Before selling an easement to his land, Figg estimated that land was worth $1.5 million. But he could make only as much as $11,000 a year by selling deer hunting leases and running cattle.
It was hard to justify such a small return. It was the same for his neighbors, and he and his wife watched as their neighbors subdivided their land to help pay their mortgages or settle family disputes. The end results were always the same: more homes built along the creek.
Now, further subdividing of their neighbors’ ranches will all but stop because those neighbors have all sold conservation easements.
In this round of San Antonio purchasing easements, the neighbors of those neighbors are lining up to see if they can sell their development rights. If San Antonio approves this second batch of easements along Blanco Creek, more than 18,000 acres will be protected.
San Antonio usually pays between $800 and $1,300 an acre for a conservation easement, said Grant Ellis, program director of the aquifer protection program.
“Who would have thought 50 years ago that recharge would be valuable?” said John McNair, who hopes to sell a conservation easement on his family’s 782-acre ranch, which is down the road from the Figgs’.
McNair, 29, hopes to use the money from the conservation easement to start a farming operation, possibly an olive orchard, on his family’s land and then start buying back the land sold off by his parents’ generation.
“That was what was important to my grandparents, and that is what is important to me,” he said. Much of the land along Blanco Creek that the city is looking at used to belong to the McNair family, which has been in the valley for more than five generations.
He and the Figgs share the mentality that property is more important than money.

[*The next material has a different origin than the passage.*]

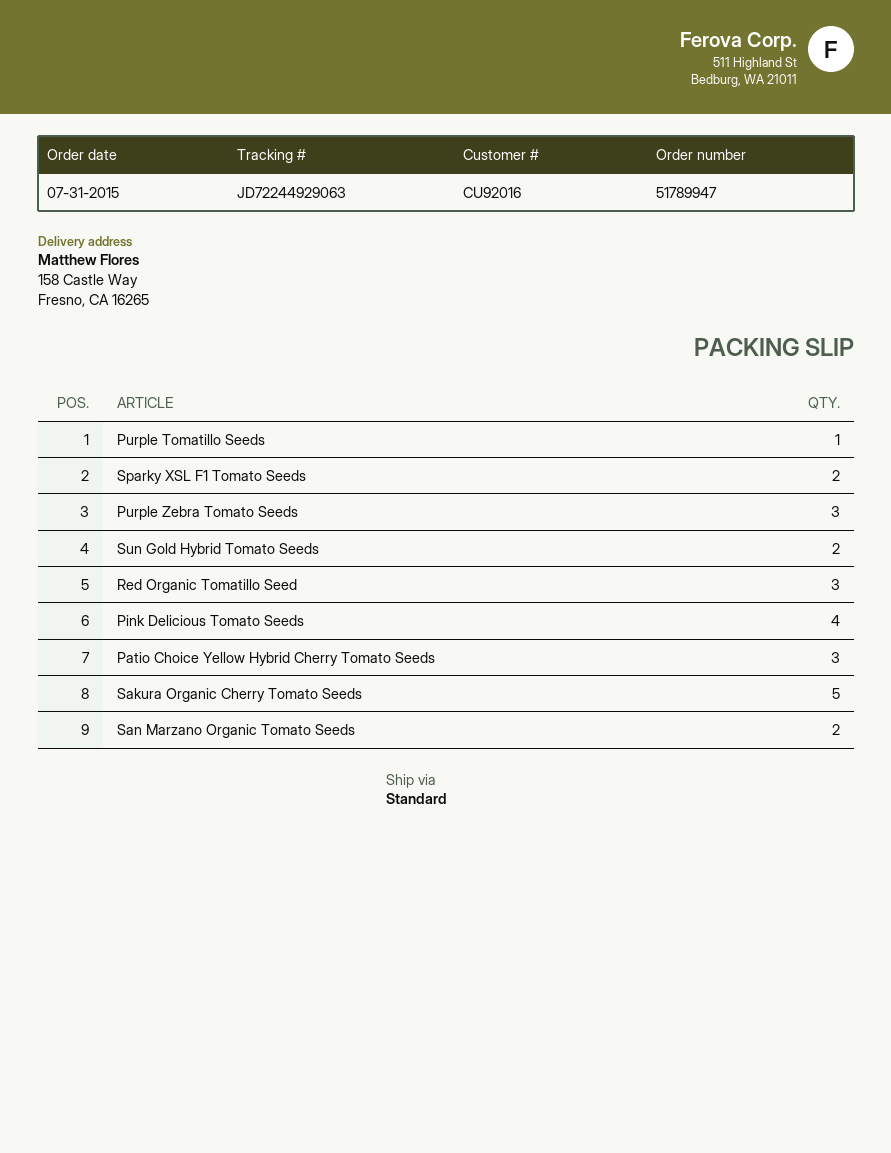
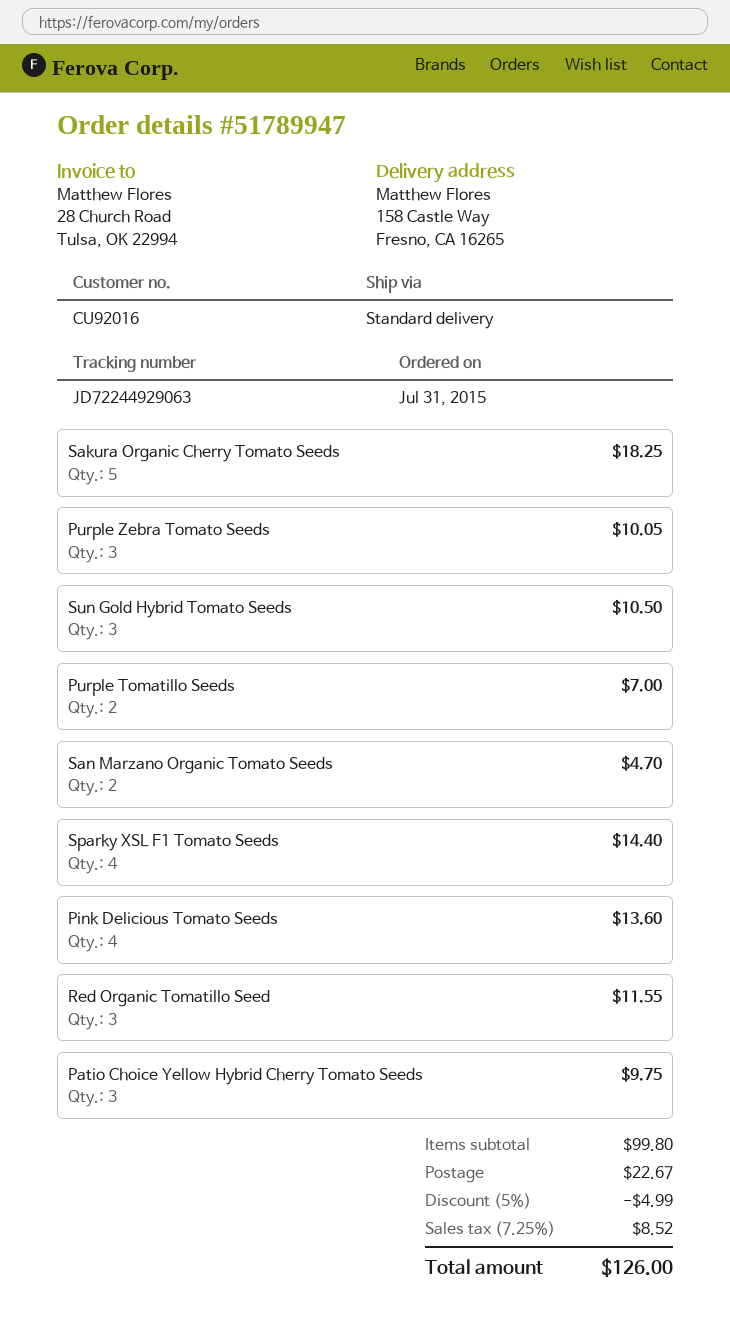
Purple Tomatillo Seeds: 1 -> 2
Sparky XSL F1 Tomato Seeds: 2 -> 4
Sun Gold Hybrid Tomato Seeds: 2 -> 3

“Our intent is not to leave our kids rich,” Figg said. “Our goal is to leave them land.”
Even if his daughters can’t hold on to the property or decide to sell, Figg knows that at least the next owner will not be able to subdivide it.
It will allow Figg to sleep a little better at night, but it is still not a guaranteed solution to San Antonio’s problem of pollution entering the aquifer.
“You still have the large urban areas, and they will continue to expand,” said George Rice, a groundwater hydrologist who served on the EAA board for eight years.
“These programs will decrease the amount of damage we will see in the future, but we are increasing the urbanization. So the absolute amount of damage we will see in the future will increase, it just won’t be as bad as it could be.”